The following stressful events are interrogated in the “stress diagnostics”:

  • Worries about one’s weight
  • Worries about the health of family members
  • Rising prices
  • Unpleasant housework and gardening
  • Too many things to do at the same time
  • Misplaced or lost things
  • Worries about the workplace
  • Taxes and duties
  • Nuisances from neighbors
  • Worries about the external appearance
  • Worrying thoughts
  • Financial problems
  • Difficulties with work colleagues
  • Times of loneliness

On the other hand, the daily gratifying relieving events – the “daily uplifts” – are also recorded in the sense of the salutogenesis concept (see above):

  • Enough time for hobbies
  • Good relationship with the partner
  • Good relationship with friends
  • Completion of a task
  • Well-being, feeling of health
  • Feeling of being well-rested and rested
  • Going out to eat
  • Pleasant visit or phone call
  • Pleasant time with family or friends
  • Praise and recognition
  • Financial gain
  • Personal success
  • Good feeling when shopping
  • Good entertainment: company, cinema, TV, etc.
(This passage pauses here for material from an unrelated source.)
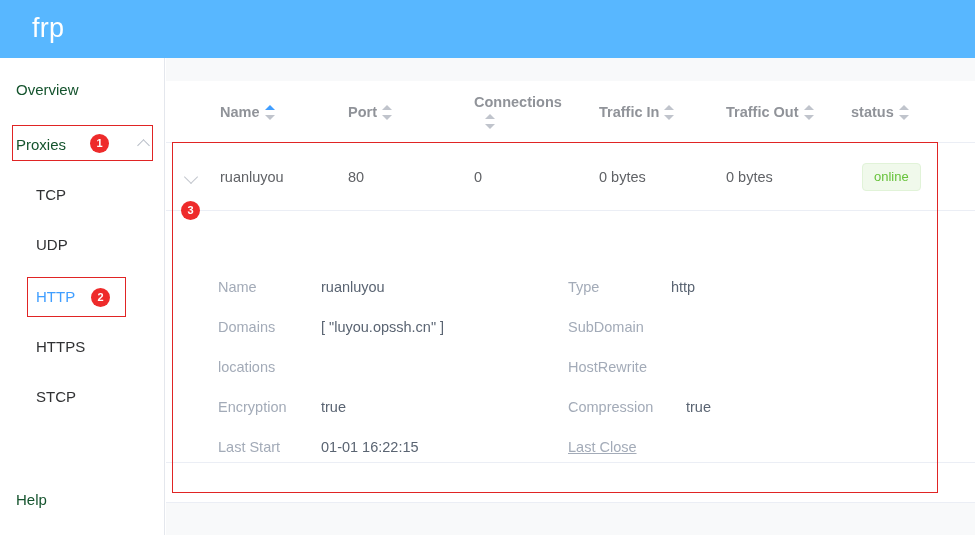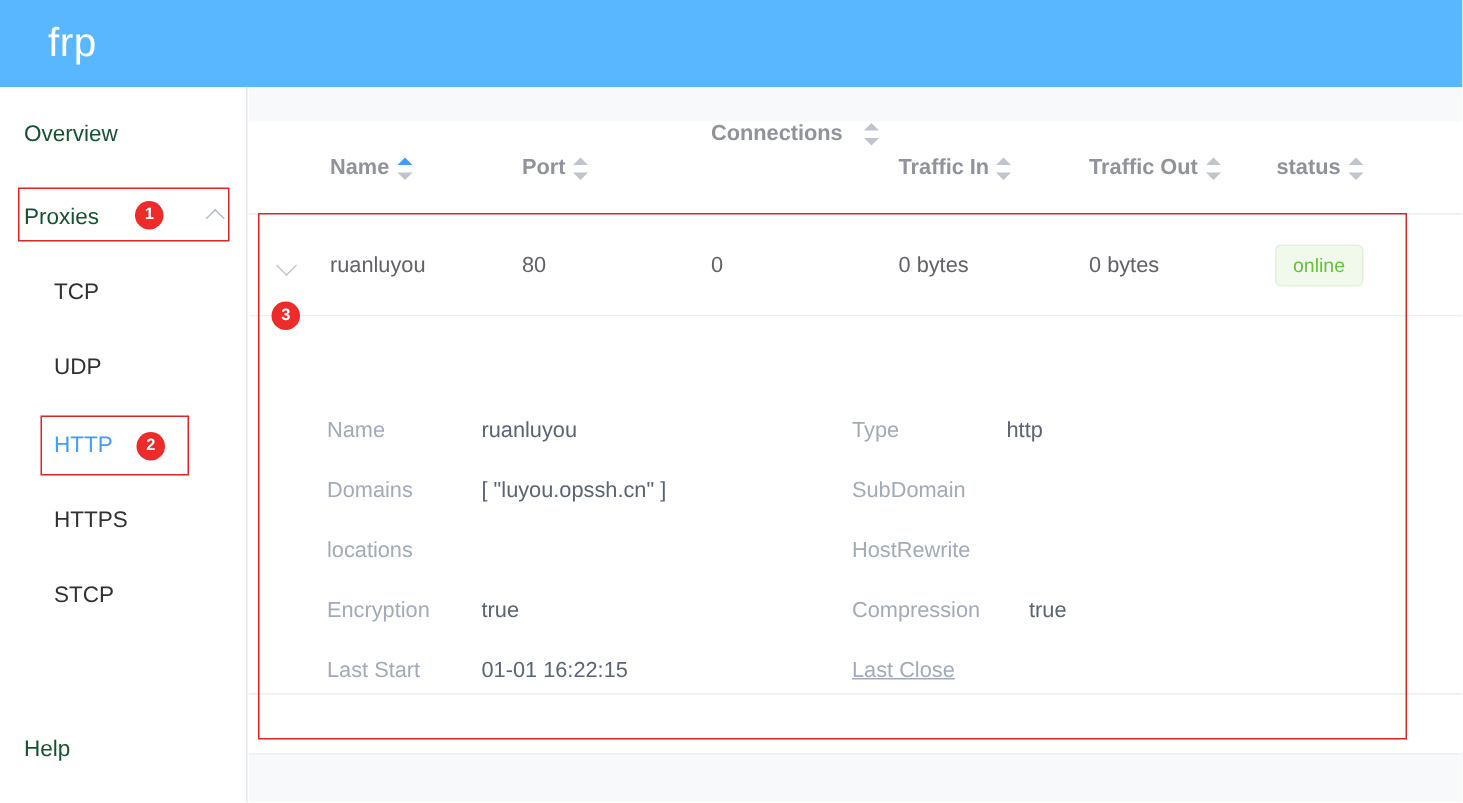"Connections" .th.wrap { flex-direction: row -> column }
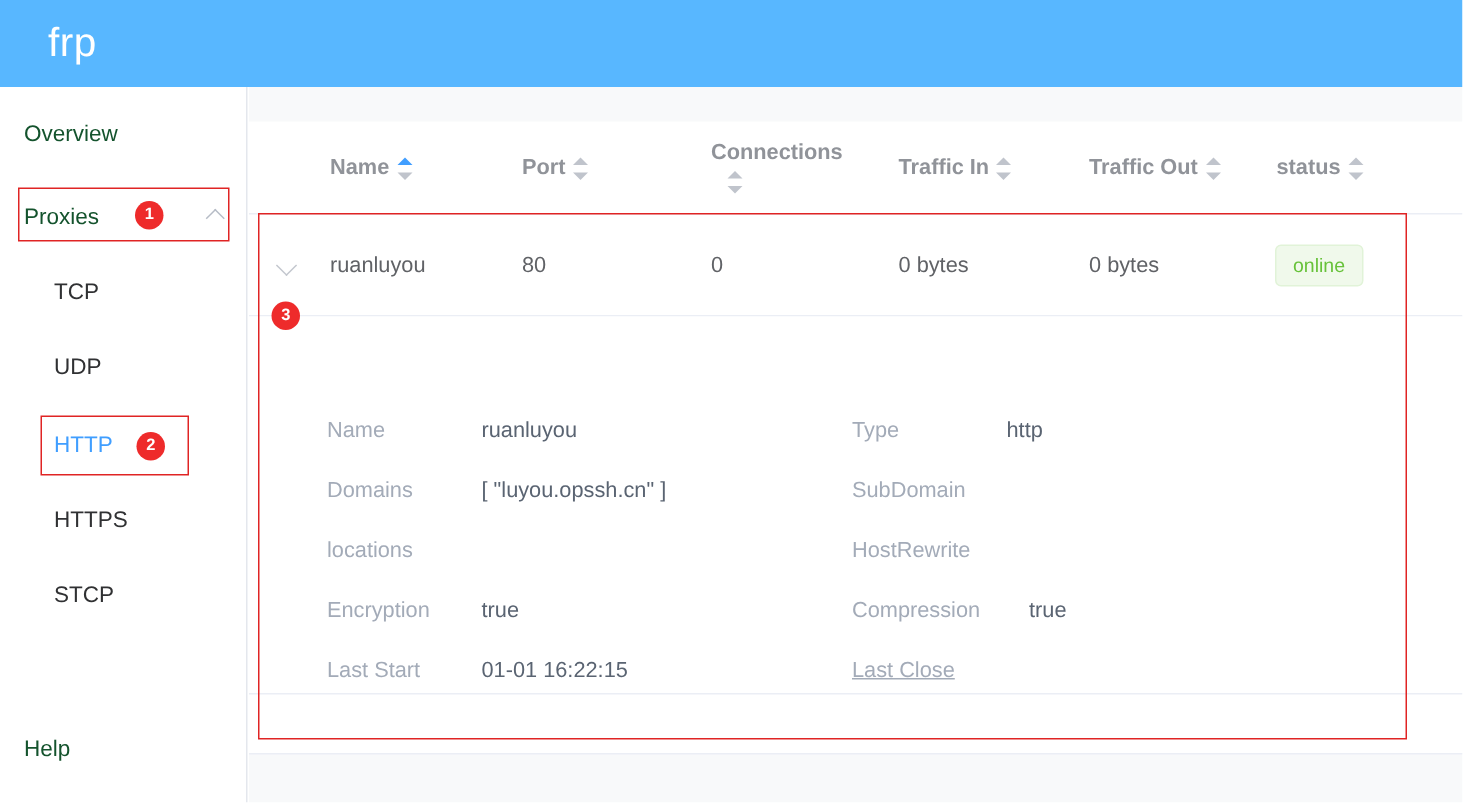"online" .badge-online { margin-left: none -> 12px }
The stresses in the personal environment describe the conflicts in the family, partnership and leisure. Social conflicts, such as the dual role of women in family and partnership on the one hand and in the world of work on the other, are also reflected in questions about the personal environment. They are, just like the burdens of physical and mental illness, an essential factor for a person’s well-being.

The influence of lifestyle, which is also influenced by physical condition and nutritional status, is also measured in “stress diagnostics”. If the negative parameters in the lifestyle predominate, the degree of overall stress increases and thus the stress factor of the affected person.